Math 414-501 — Spring 2020

Test 1 Review

General Information

Time and date. Test 1 will be given at 12:40 pm on Wednesday, 2/26/2020, in our usual classroom.

Bluebooks. Please bring an 8½×11 bluebook.

Office hours I will have office hours on Monday (2/24), 1:30-4 and on Tuesday (2/25), 12-2.

Calculators. You may use calculators to do arithmetic, although you will not need them. You may not use any calculator that has the capability of doing linear algebra or storing programs or other material.

Other devices. You may not use cell phones, computers, or any other device capable of storing, sending, or receiving information.

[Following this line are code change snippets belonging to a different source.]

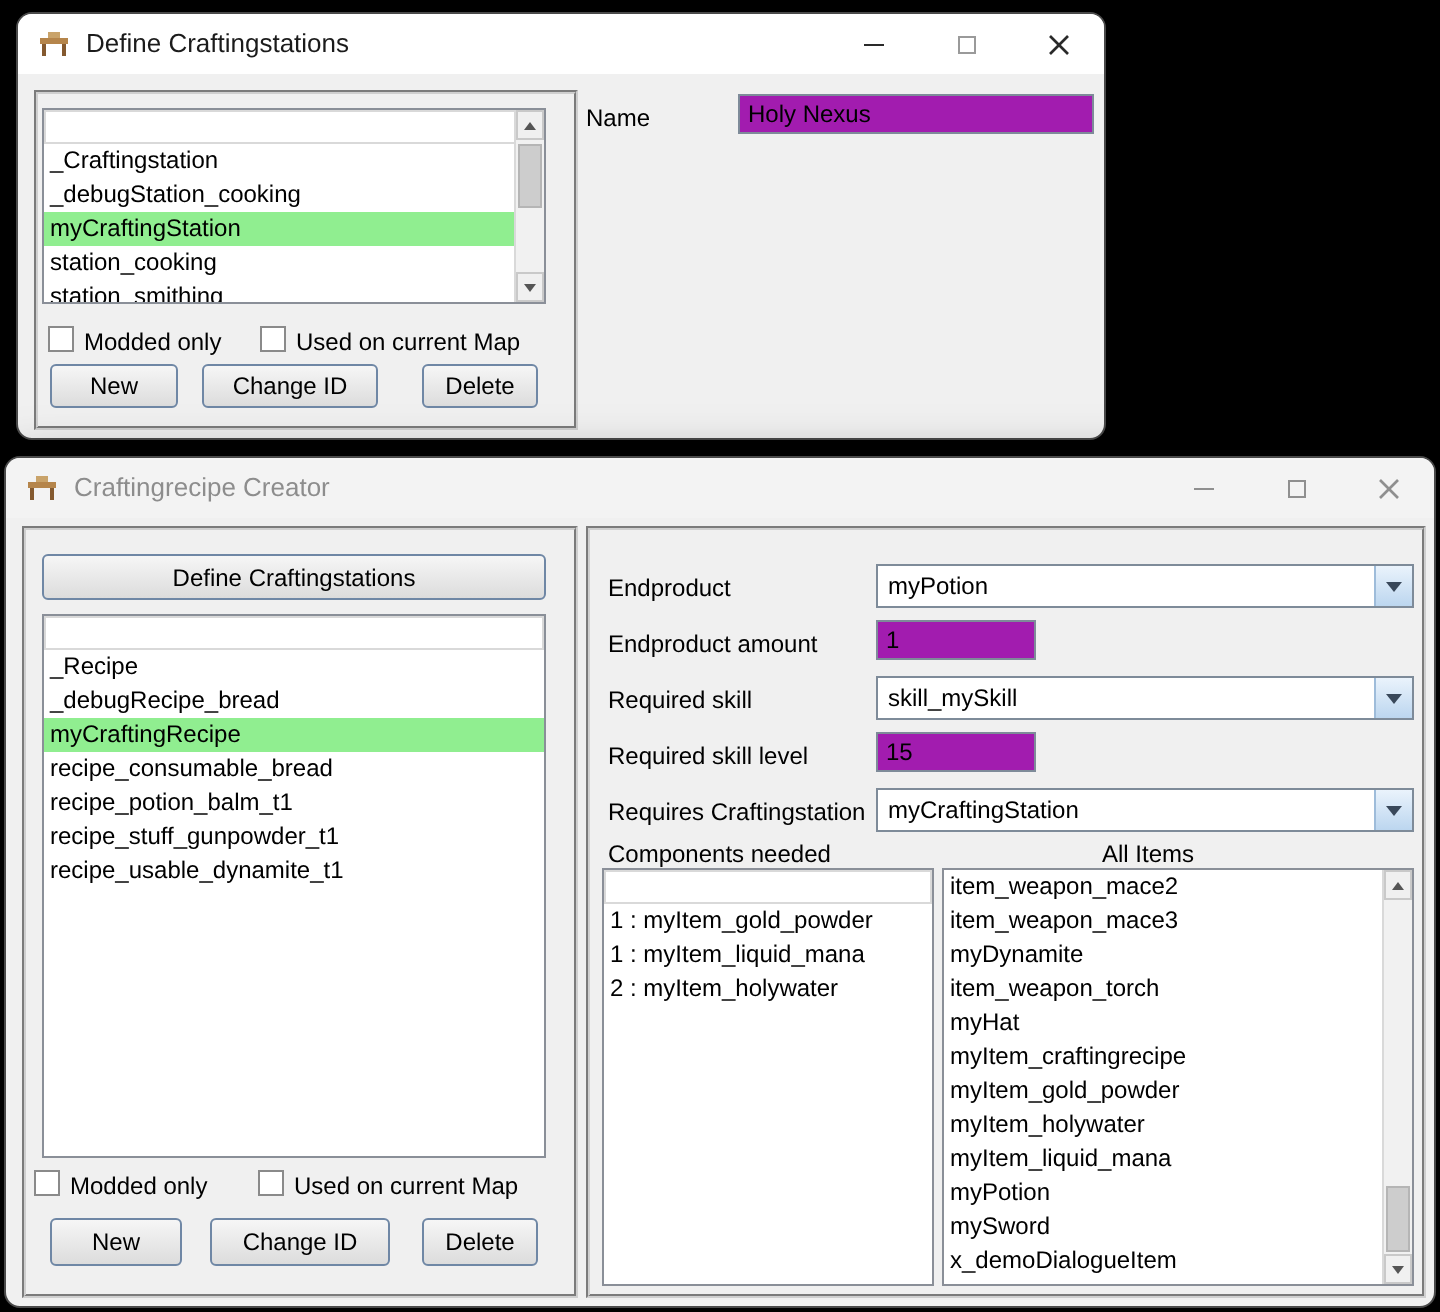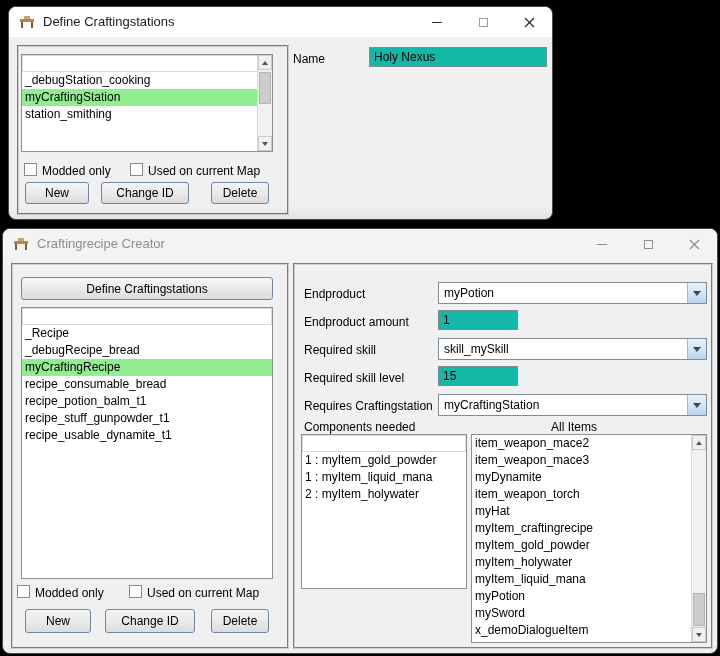--- a/index.html
+++ b/index.html
@@ -34,7 +34,7 @@
   .check { position:absolute; width:13px; height:13px; background:#fff;
            border:1px solid #8a8a8a; }
   .lbl { position:absolute; font-size:12px; color:#000; white-space:nowrap; }
-  .textfield { position:absolute; border:1px solid #7e8b99; background:#14b8a6;
+  .textfield { position:absolute; border:1px solid #7e8b99; background:#a21caf;
                font:12px "Liberation Sans", sans-serif; padding:0 4px; color:#000; }
   .combo { position:absolute; height:22px; background:#fff; border:1px solid #7e8b99; }
   .combo-value { position:absolute; left:5px; top:0; line-height:20px; font-size:12px; color:#000; }

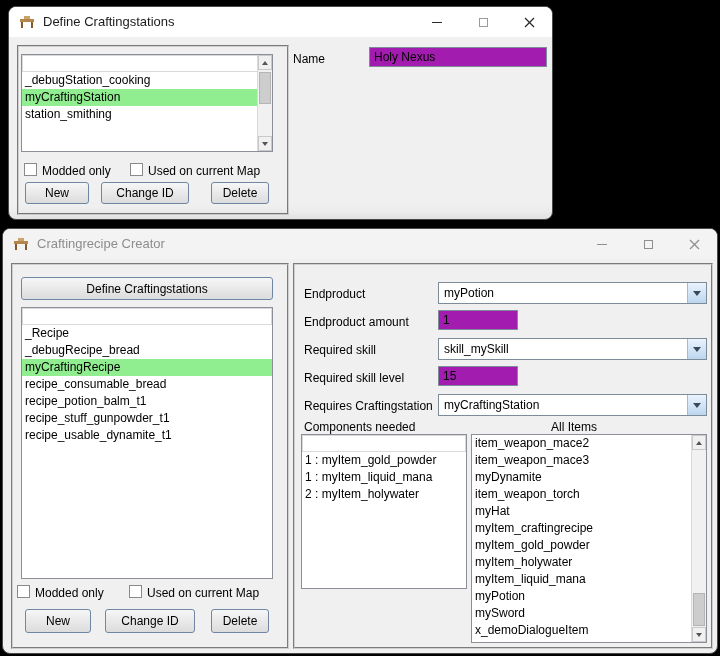--- a/index.html
+++ b/index.html
@@ -95,6 +95,7 @@
         </span>
     </div>
   <div class="row blank"></div>
+      <div class="row">_Craftingstation</div>
       <div class="row">_debugStation_cooking</div>
       <div class="row selected">myCraftingStation</div>
       <div class="row">station_smithing</div>

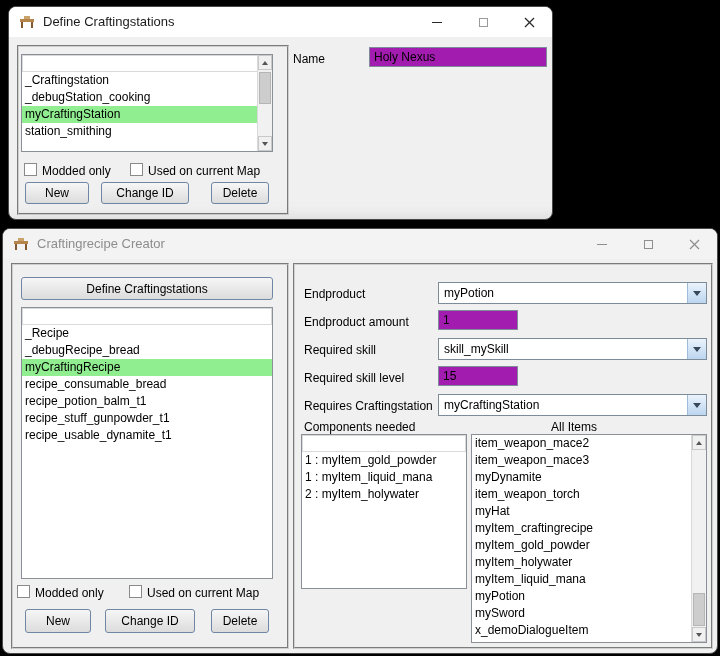--- a/index.html
+++ b/index.html
@@ -98,6 +98,7 @@
       <div class="row">_Craftingstation</div>
       <div class="row">_debugStation_cooking</div>
       <div class="row selected">myCraftingStation</div>
+      <div class="row">station_cooking</div>
       <div class="row">station_smithing</div>
     </div>
 

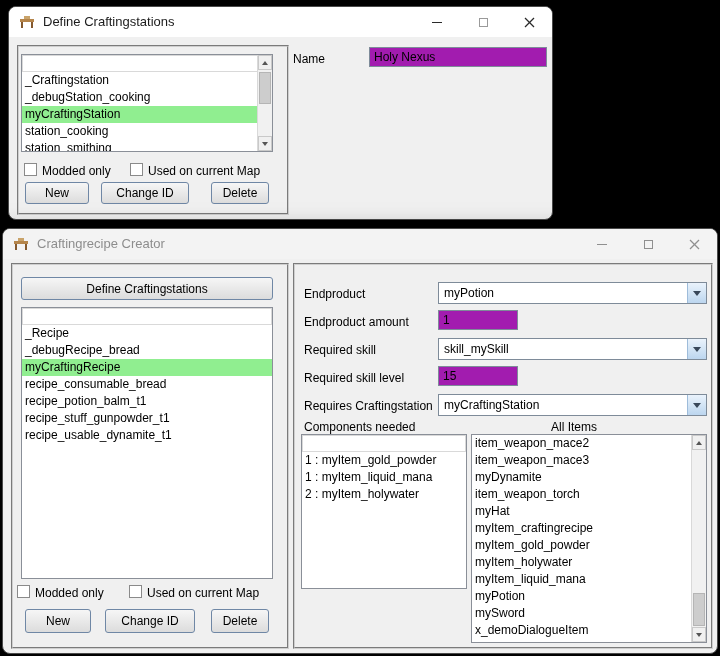--- a/index.html
+++ b/index.html
@@ -199,7 +199,7 @@
   <span class="lbl" style="left:301px; top:191px;">Components needed</span>
   <span class="lbl" style="left:548px; top:191px; width:156px; text-align:left;">All Items</span>
 
-  <div class="listbox" style="left:298px; top:205px; width:166px; height:155px;">
+  <div class="listbox" style="left:298px; top:205px; width:166px; height:209px;">
 
   <div class="row blank"></div>
       <div class="row">1 : myItem_gold_powder</div>

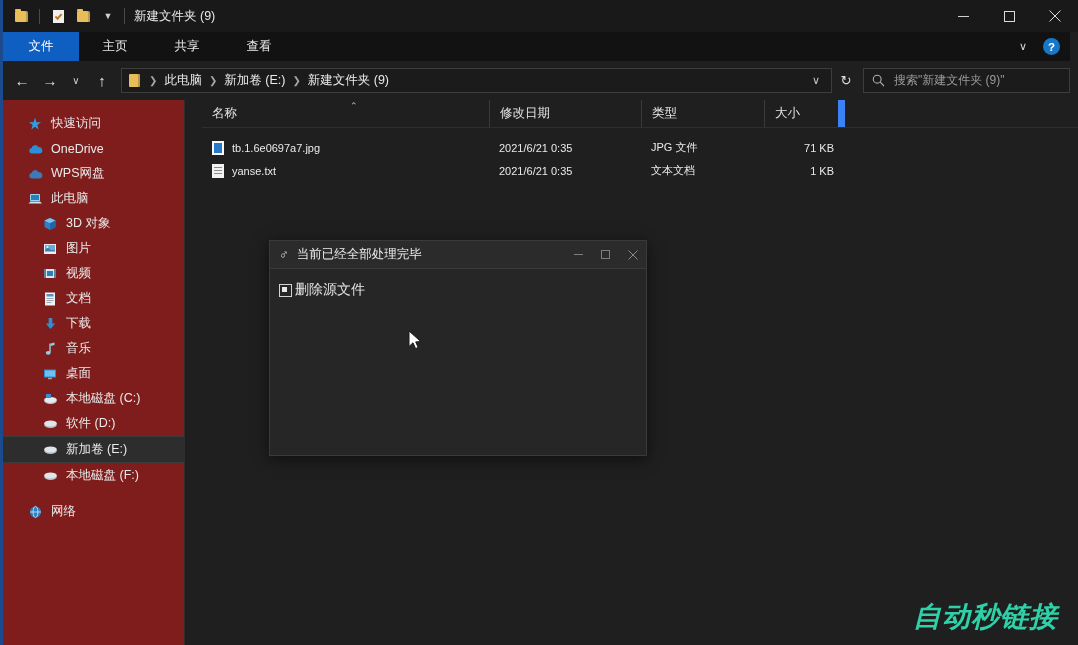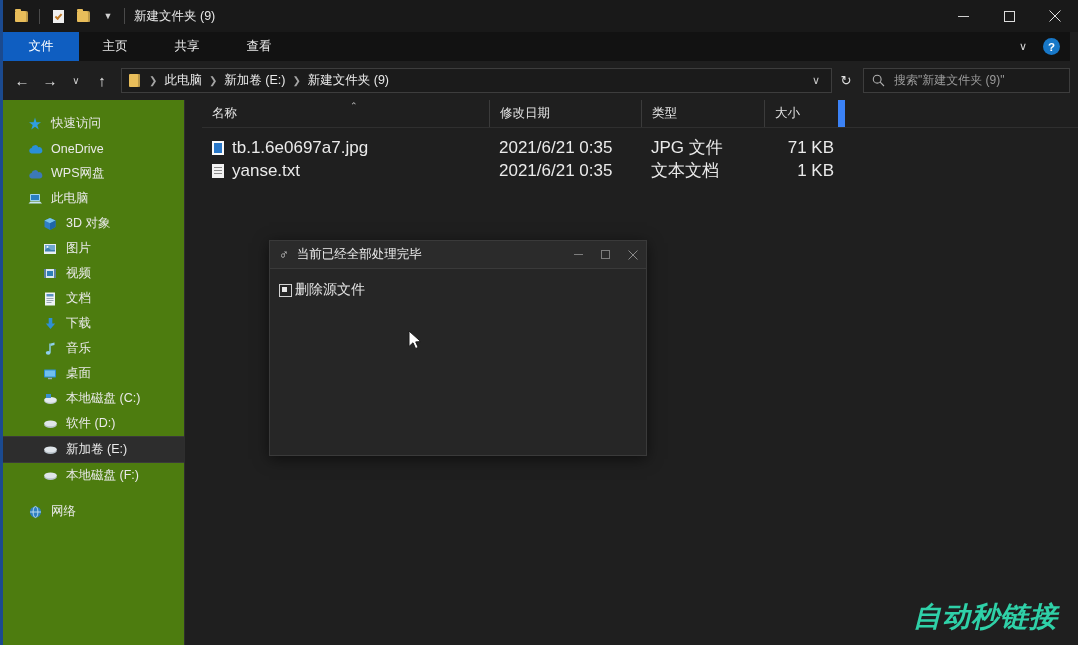--- a/index.html
+++ b/index.html
@@ -240,7 +240,7 @@
     left: 0; top: 100px;
     width: 182px;
     bottom: 0;
-    background: #4d7c0f;
+    background: #7f1d1d;
     border-right: 1px solid #2e2e2e;
     box-sizing: border-box;
     overflow: hidden;

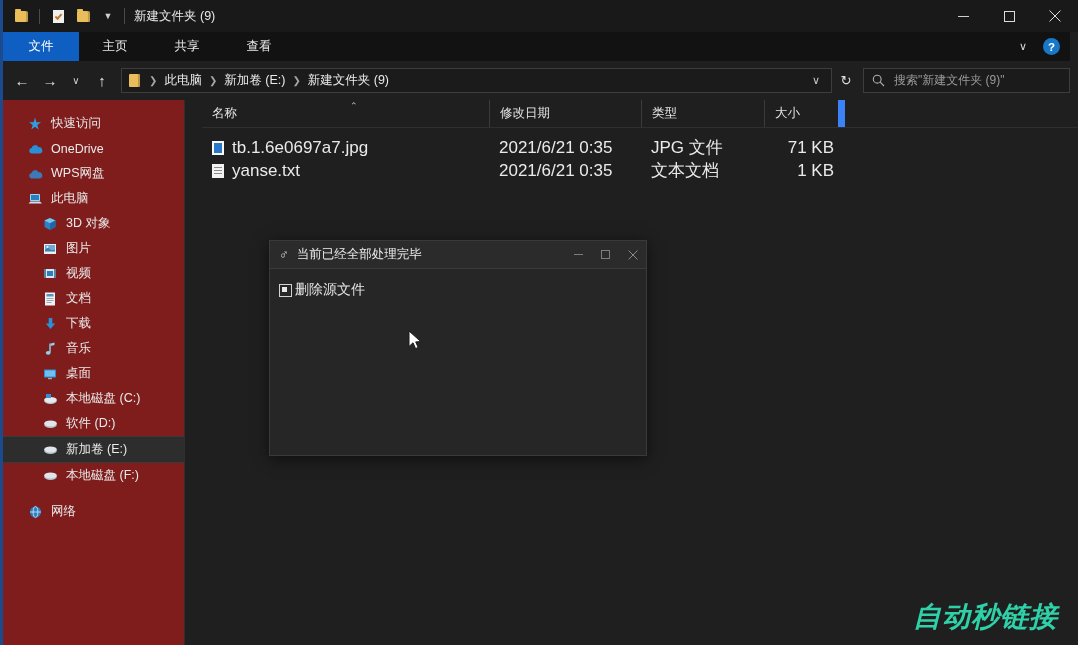--- a/index.html
+++ b/index.html
@@ -311,7 +311,7 @@
     display: flex;
     align-items: center;
     height: 23px;
-    font-size: 17px;
+    font-size: 11px;
     color: #eaeaea;
   }
   .fc {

Structure and coverage. There will be 4 to 6 questions, some with multiple parts. The test will cover sections 0.1-0.3.1, 0.4-0.5, 1.2, 1.3, my notes on Examples for inner products, Fourier sine and cosine series, and on Pointwise convergence of Fourier series. The problems will be similar to ones done for homework, and as examples in class and in the text. Here are links to practice tests: 2002, 2003, 2009, and 2015.

Topics Covered

Inner Product Spaces

Inner products
1. Definitions of real and complex inner products, examples of inner product spaces.
  - Standard inner products on Rⁿ, Cⁿ, L² and ℓ², various examples. §0.2, §0.3.1
  - In any given inner product, be able to compute the angle between two vectors, the length of a vector, and the distance between two vectors. See Examples for inner products and problem 3 in Assignment 1
Orthogonality
1. Orthogonal and orthonormal sets of vectors, orthonormal bases, and orthogonal complements of subspaces. Know the definitions for these terms. Know how to write a vector in terms of an orthonormal basis, and how to calculate the coefficients. Be able to do problems similar to ones assigned in homework. §0.5.1
2. Orthogonal projections and least squares. Be able to find orthogonal projections and to solve minimization problems and least-squares fitting problems. §0.5.2
3. Gram-Schmidt process. Be able to find an o.n. set from a given non-orthogonal set. §5.3

Fourier Series

Calculating Fourier Series
1. Know the Orthogonality Relations and be able to use them to show that $S_N=\text{Proj}_{V_N}(f)$. See the class notes for 2/5/20, 2/19/20, and also see Lemma 1.3.4.
2. Fourier series. Be able to compute Fourier series in either real or complex forms, and with prescribed period 2π on intervals of the form $[-\pi, \pi]$, $[0, 2\pi]$. Be able to know and use Lemma 1.3. Be able to use symmetry (even, odd functions) properties to help compute coefficients in a Fourier series.
3. Extensions of functions — periodic, even periodic, and odd periodic extensions. Be able to sketch extensions of functions.
4. Fourier sine series (FS for odd, $2\pi$-periodic extension) and Fourier cosine series (FS for even, $2\pi$-periodic extension). Be able to compute FSS and FCS for functions defined on a half interval, $[0,\pi]$. See the notes Fourier sine and cosine series.
Convergence of Fourier series
1. Pointwise convergence
  - Be able to prove/derive any of the the formulas in the steps for the pointwise convergence theorem given in Pointwise convergence of Fourier series. Specifically, be able to do the following: express $S_N$ in terms of $P_N$; derive the properties of $P_N$; prove the Riemann-Lebesgue Lemma in the simple case that $f$ is continuously differentiable, for $\sin(\lambda x)$, $e^{i\lambda x}$, as well as $\cos(\lambda x)$; use these things to prove pointwise covergence.
  - Be able to use the theorem to decide what function an FS, FSS, or FCS converges to pointwise.
  - Be able to use the pointwise convergence to sum series. (See the class notes for 2/12/2020, problem 21, p. 85, and my notes Pointwise convergence of Fourier series for examples.)
2. Uniform convergence
  - Be able to define the term uniform convergence.
  - Know the conditions under which an FS, FSS, or FCS is uniformly convergent, and be able to apply them.
  - Gibbs' phenomenon. See problem 32, pg. 87
  - Be able to tell whether a series is only pointwise convergent or uniform convergent.
3. Mean convergence
  - Definition of mean convergence and when it holds (Theorems 1.35 and 1.36). See §1.3.5
  - Parseval's theorem. Know it in both real and complex form, and be able to use it to sum series similar to ones given in the homework. See §1.3.5

Updated 2/22/2020.